* _Input material_:
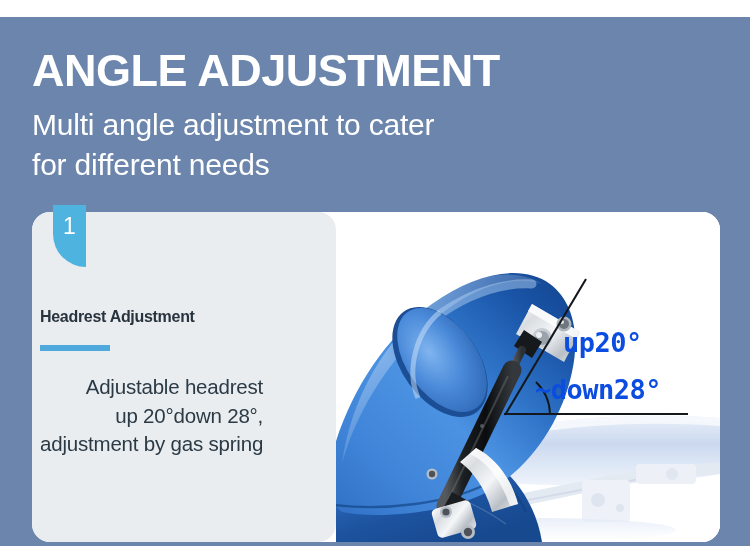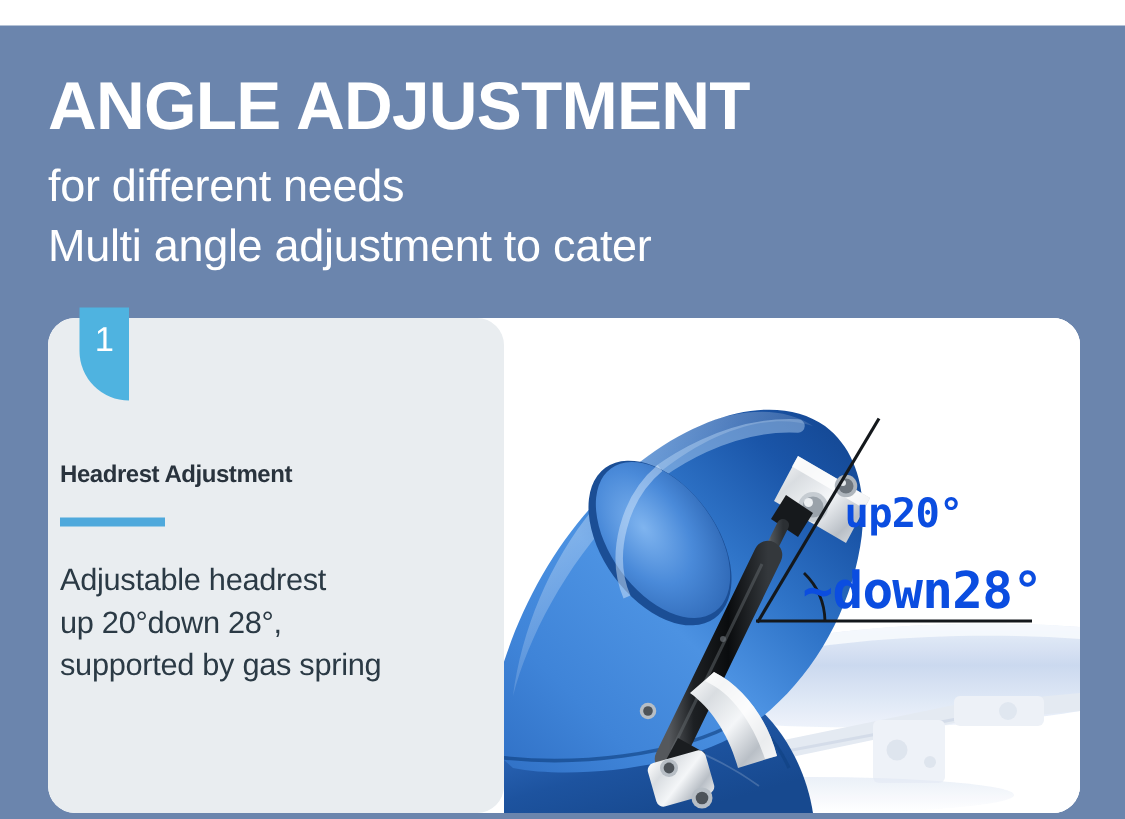--- a/index.html
+++ b/index.html
@@ -145,8 +145,8 @@
   <div id="headline">ANGLE ADJUSTMENT</div>
 
   <div id="subtitle">
+    <span class="ln">Multi angle adjustment to cater</span>
     <span class="ln">for different needs</span>
-    <span class="ln">Multi angle adjustment to cater</span>
   </div>
 
   <div id="card">

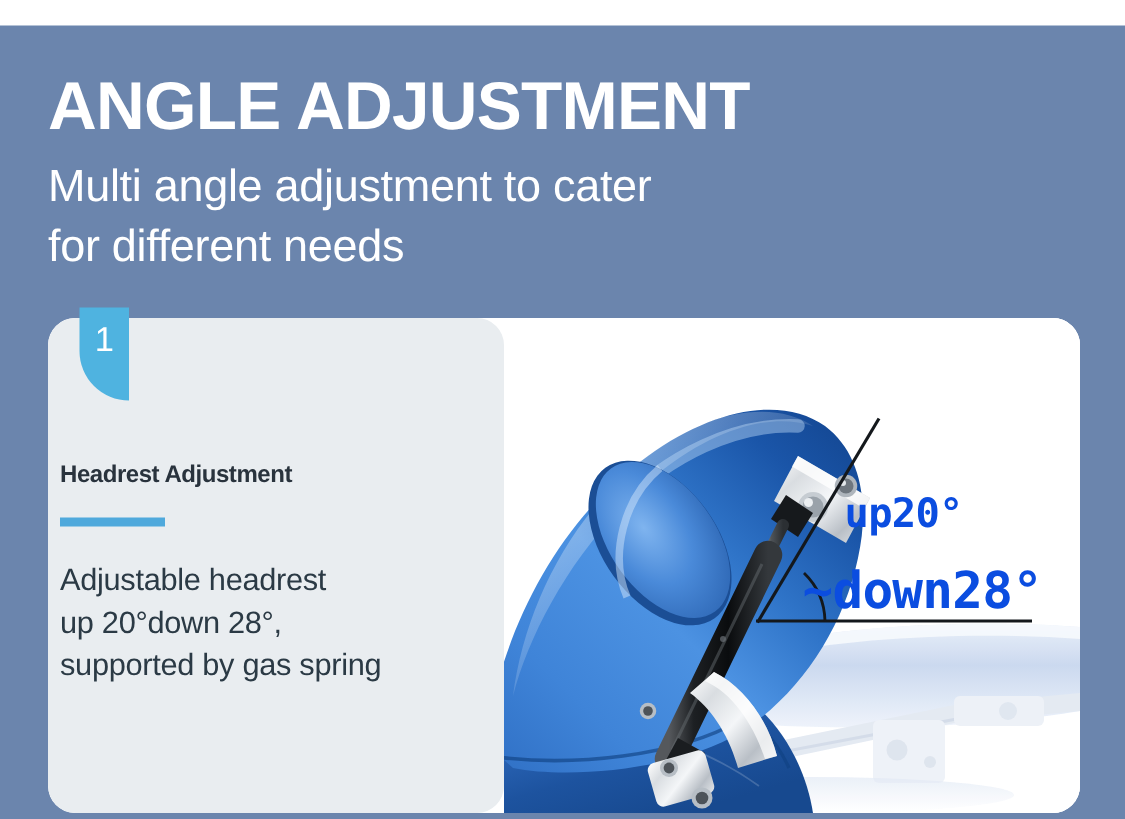--- a/index.html
+++ b/index.html
@@ -89,6 +89,7 @@
     color: #2b3a45;
     line-height: 1.40;
     letter-spacing: -0.2px;
+    text-align: right;
   }
   #panel-body .ln { display: block; white-space: nowrap; }
 

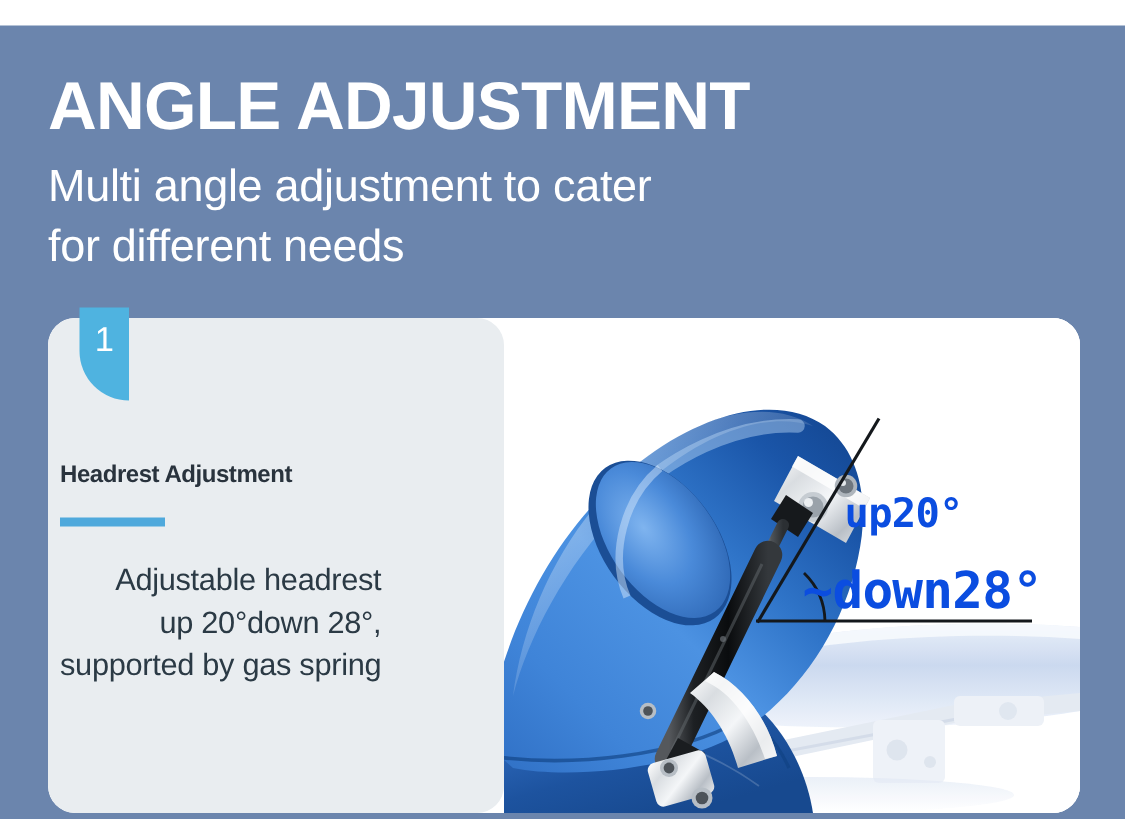--- a/index.html
+++ b/index.html
@@ -136,7 +136,7 @@
     white-space: nowrap;
   }
   #anno-up   { left: 563px; top: 310px; font-size: 27px; text-align: center; }
-  #anno-down { left: 535px; top: 357px; font-size: 34px; }
+  #anno-down { left: 535px; top: 357px; font-size: 27px; }
 </style>
 </head>
 <body>

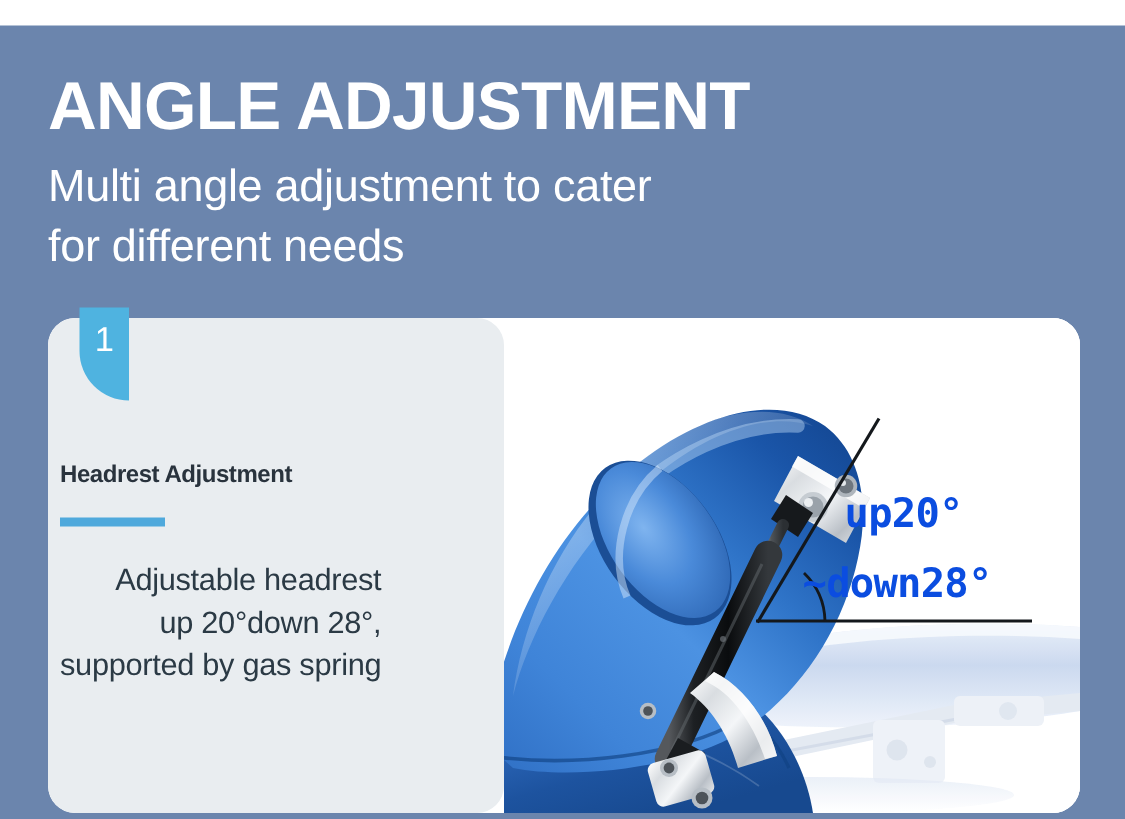--- a/index.html
+++ b/index.html
@@ -160,7 +160,7 @@
       <div id="panel-body">
         <span class="ln">Adjustable headrest</span>
         <span class="ln">up 20°down 28°,</span>
-        <span class="ln">supported by gas spring</span>
+        <span class="ln">adjustment by gas spring</span>
       </div>
     </div>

* _Task item_: Return the listing above word for word. Keep the images out.

* _Solution to this task_:
--- a/index.html
+++ b/index.html
@@ -145,8 +145,8 @@
   <div id="headline">ANGLE ADJUSTMENT</div>
 
   <div id="subtitle">
+    <span class="ln">Multi angle adjustment to cater</span>
     <span class="ln">for different needs</span>
-    <span class="ln">Multi angle adjustment to cater</span>
   </div>
 
   <div id="card">

--- a/index.html
+++ b/index.html
@@ -89,6 +89,7 @@
     color: #2b3a45;
     line-height: 1.40;
     letter-spacing: -0.2px;
+    text-align: right;
   }
   #panel-body .ln { display: block; white-space: nowrap; }
 

--- a/index.html
+++ b/index.html
@@ -136,7 +136,7 @@
     white-space: nowrap;
   }
   #anno-up   { left: 563px; top: 310px; font-size: 27px; text-align: center; }
-  #anno-down { left: 535px; top: 357px; font-size: 34px; }
+  #anno-down { left: 535px; top: 357px; font-size: 27px; }
 </style>
 </head>
 <body>

--- a/index.html
+++ b/index.html
@@ -160,7 +160,7 @@
       <div id="panel-body">
         <span class="ln">Adjustable headrest</span>
         <span class="ln">up 20°down 28°,</span>
-        <span class="ln">supported by gas spring</span>
+        <span class="ln">adjustment by gas spring</span>
       </div>
     </div>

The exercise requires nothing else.